▶ **Task to complete**
For the material below, return exactly the lines starting at the line containing "- User can order tickets (Orders Service)" and ending at the line containing "time (Expiration Service)", both ends included, and no others.

START Extracted material

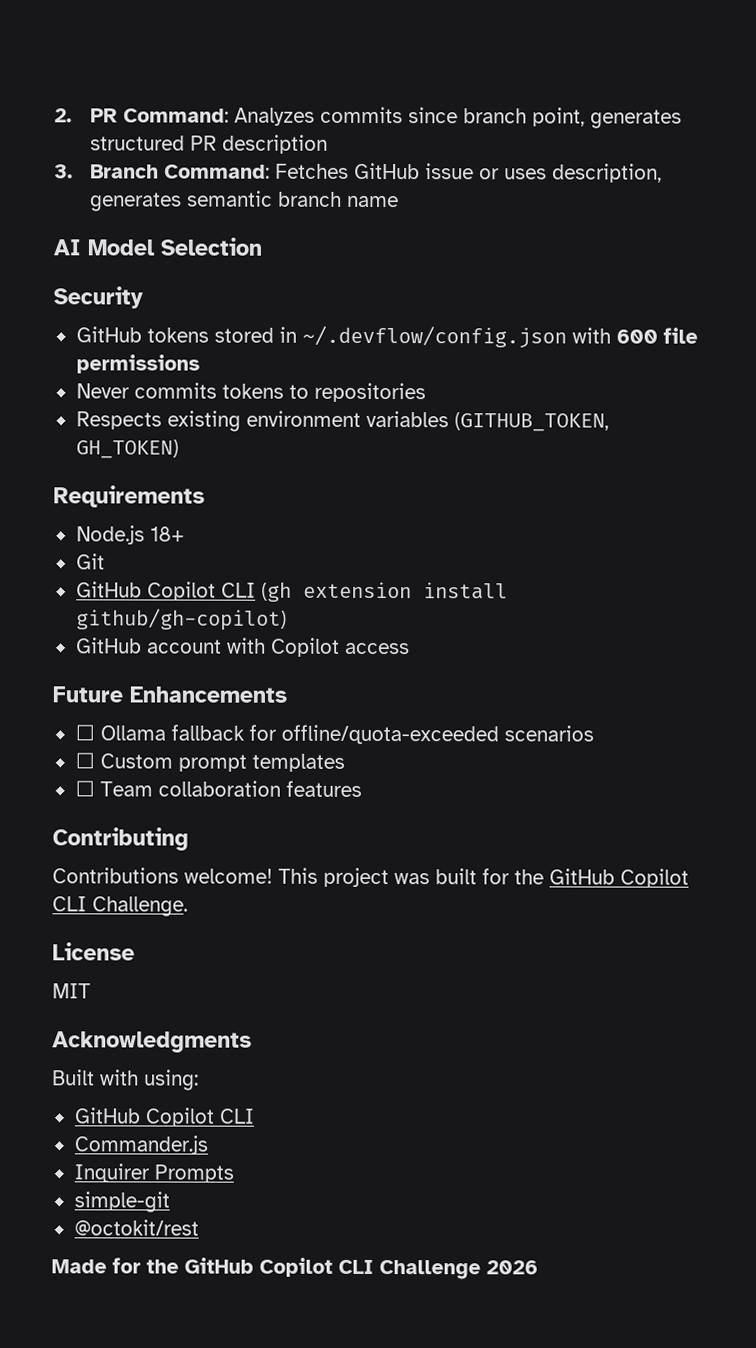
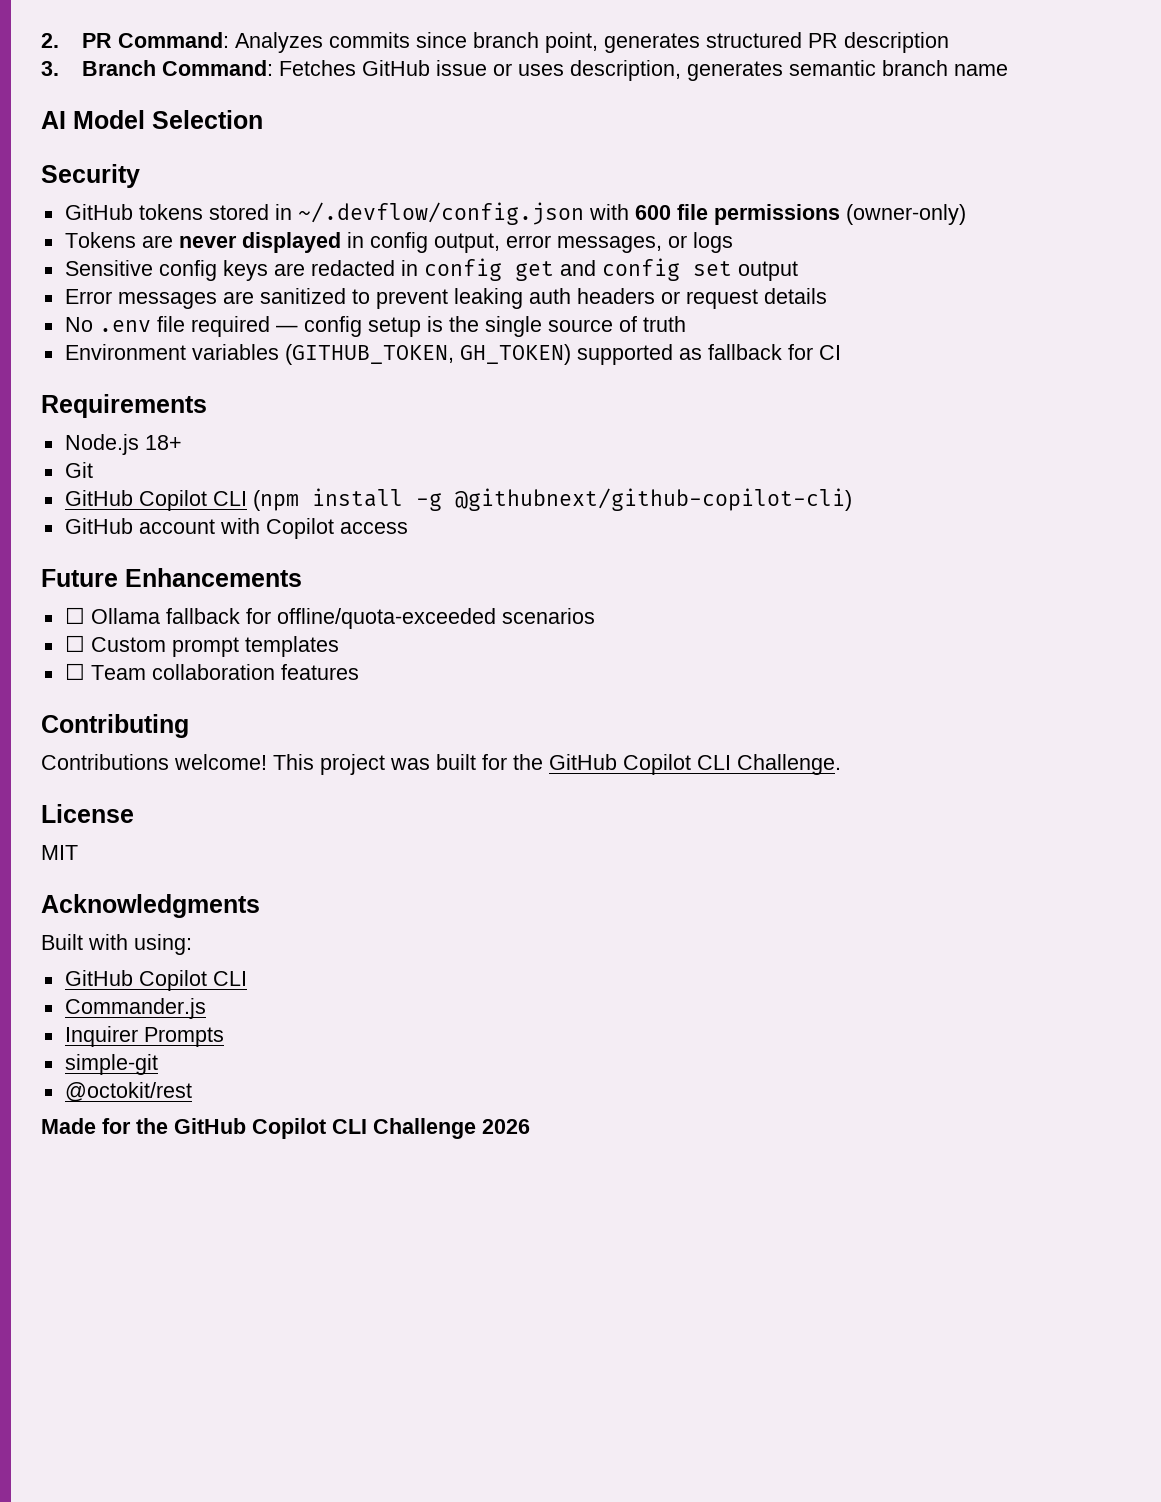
- GitHub tokens stored in ~/.devflow/config.json with 600 file permissions
- Never commits tokens to repositories
- Respects existing environment variables (GITHUB_TOKEN, GH_TOKEN)
+ GitHub tokens stored in ~/.devflow/config.json with 600 file permissions (owner-only)
+ Tokens are never displayed in config output, error messages, or logs
+ Sensitive config keys are redacted in config get and config set output
+ Error messages are sanitized to prevent leaking auth headers or request details
+ No .env file required — config setup is the single source of truth
+ Environment variables (GITHUB_TOKEN, GH_TOKEN) supported as fallback for CI
- GitHub Copilot CLI (gh extension install github/gh-copilot)
+ GitHub Copilot CLI (npm install -g @githubnext/github-copilot-cli)

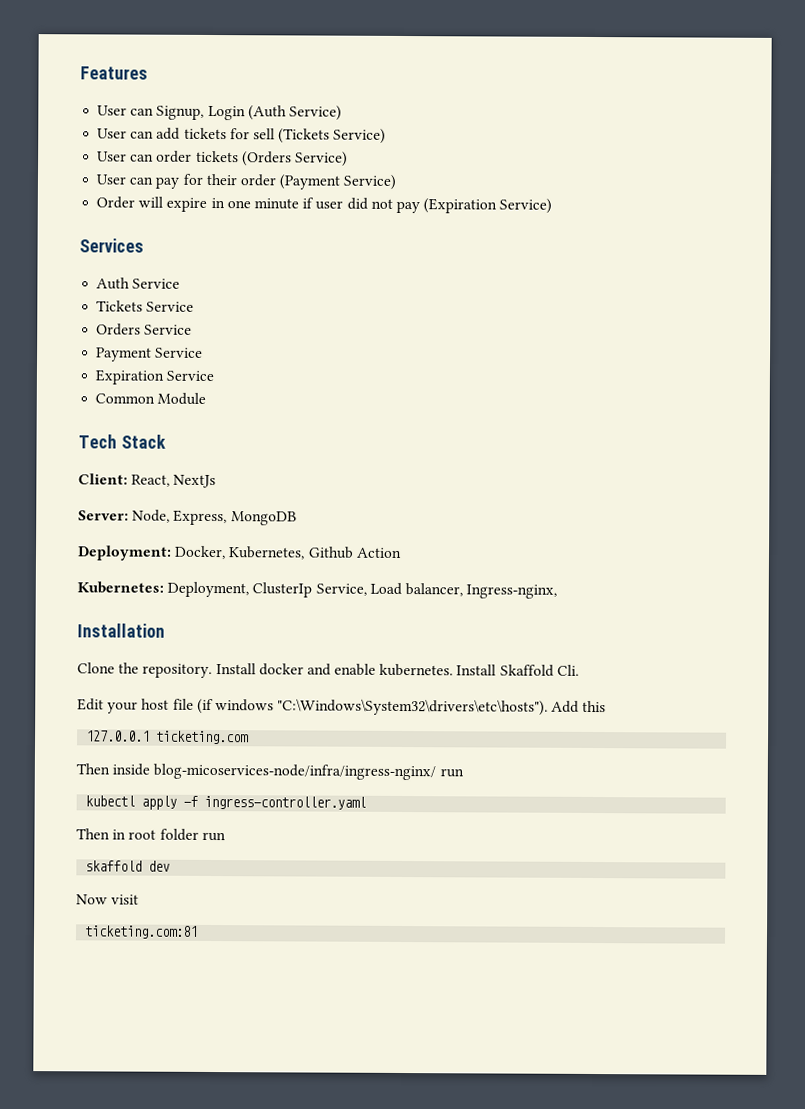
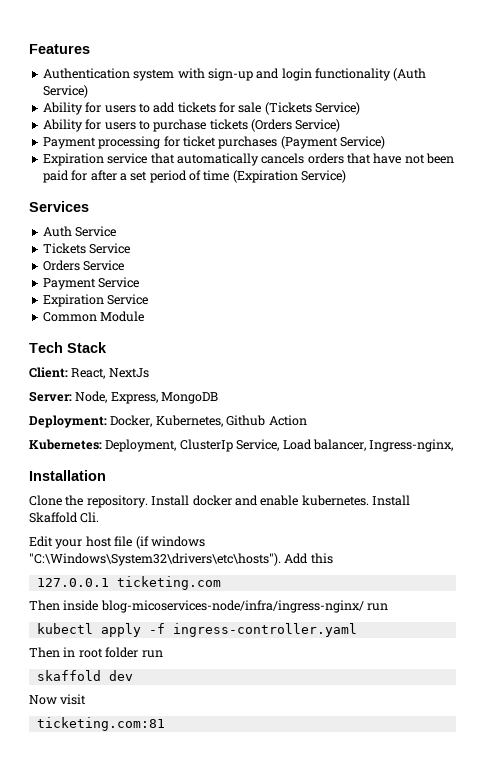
- User can Signup, Login (Auth Service)
- User can add tickets for sell (Tickets Service)
+ Authentication system with sign-up and login functionality (Auth Service)
+ Ability for users to add tickets for sale (Tickets Service)
- User can order tickets (Orders Service)
- User can pay for their order (Payment Service)
- Order will expire in one minute if user did not pay (Expiration Service)
+ Ability for users to purchase tickets (Orders Service)
+ Payment processing for ticket purchases (Payment Service)
+ Expiration service that automatically cancels orders that have not been paid for after a set period of time (Expiration Service)

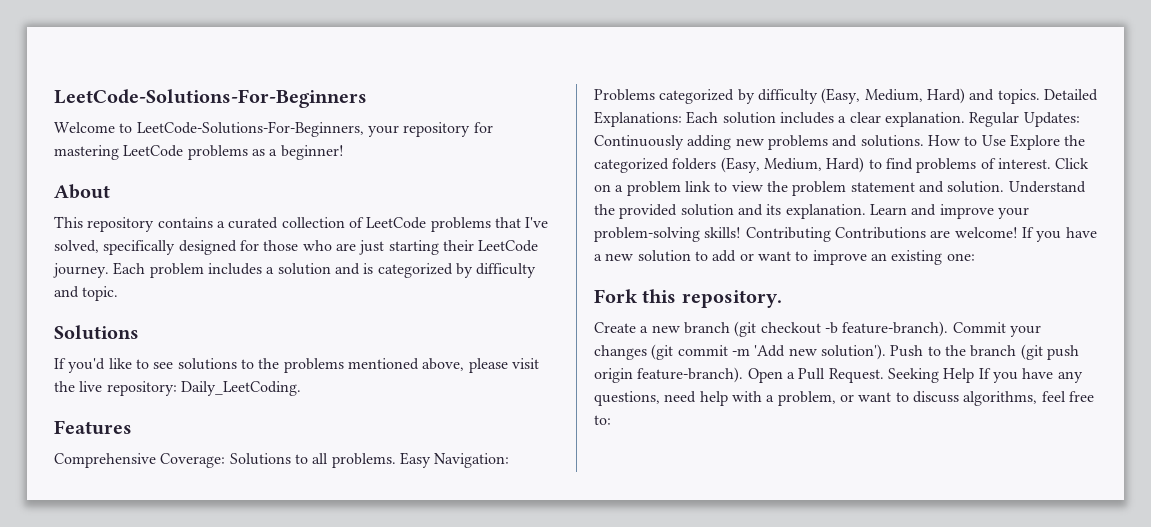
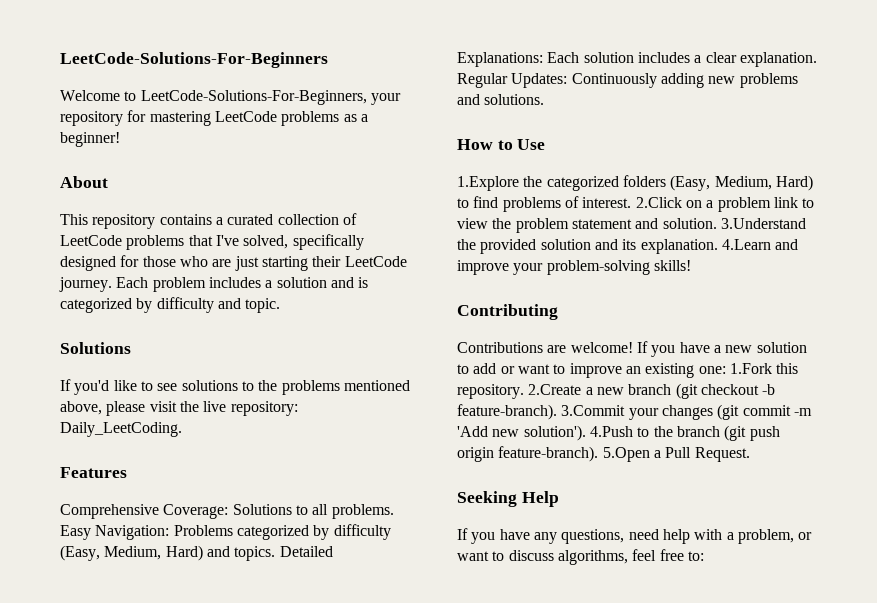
- Regular Updates: Continuously adding new problems and solutions. How to Use Explore the categorized folders (Easy, Medium, Hard) to find problems of interest.
+ Regular Updates: Continuously adding new problems and solutions.
+ How to Use
+ 1.Explore the categorized folders (Easy, Medium, Hard) to find problems of interest.
- Click on a problem link to view the problem statement and solution.
+ 2.Click on a problem link to view the problem statement and solution.
- Understand the provided solution and its explanation.
+ 3.Understand the provided solution and its explanation.
- Learn and improve your problem-solving skills! Contributing Contributions are welcome!
+ 4.Learn and improve your problem-solving skills!
+ Contributing
+ Contributions are welcome!
- If you have a new solution to add or want to improve an existing one:
- Fork this repository.
- Create a new branch (git checkout -b feature-branch).
+ If you have a new solution to add or want to improve an existing one: 1.Fork this repository. 2.Create a new branch (git checkout -b feature-branch).
- Commit your changes (git commit -m 'Add new solution').
+ 3.Commit your changes (git commit -m 'Add new solution').
- Push to the branch (git push origin feature-branch).
+ 4.Push to the branch (git push origin feature-branch).
- Open a Pull Request. Seeking Help If you have any questions, need help with a problem, or want to discuss algorithms, feel free to:
+ 5.Open a Pull Request.
+ Seeking Help
+ If you have any questions, need help with a problem, or want to discuss algorithms, feel free to:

END Extracted material

▶ **Task response**
- User can order tickets (Orders Service)
- User can pay for their order (Payment Service)
- Order will expire in one minute if user did not pay (Expiration Service)
+ Ability for users to purchase tickets (Orders Service)
+ Payment processing for ticket purchases (Payment Service)
+ Expiration service that automatically cancels orders that have not been paid for after a set period of time (Expiration Service)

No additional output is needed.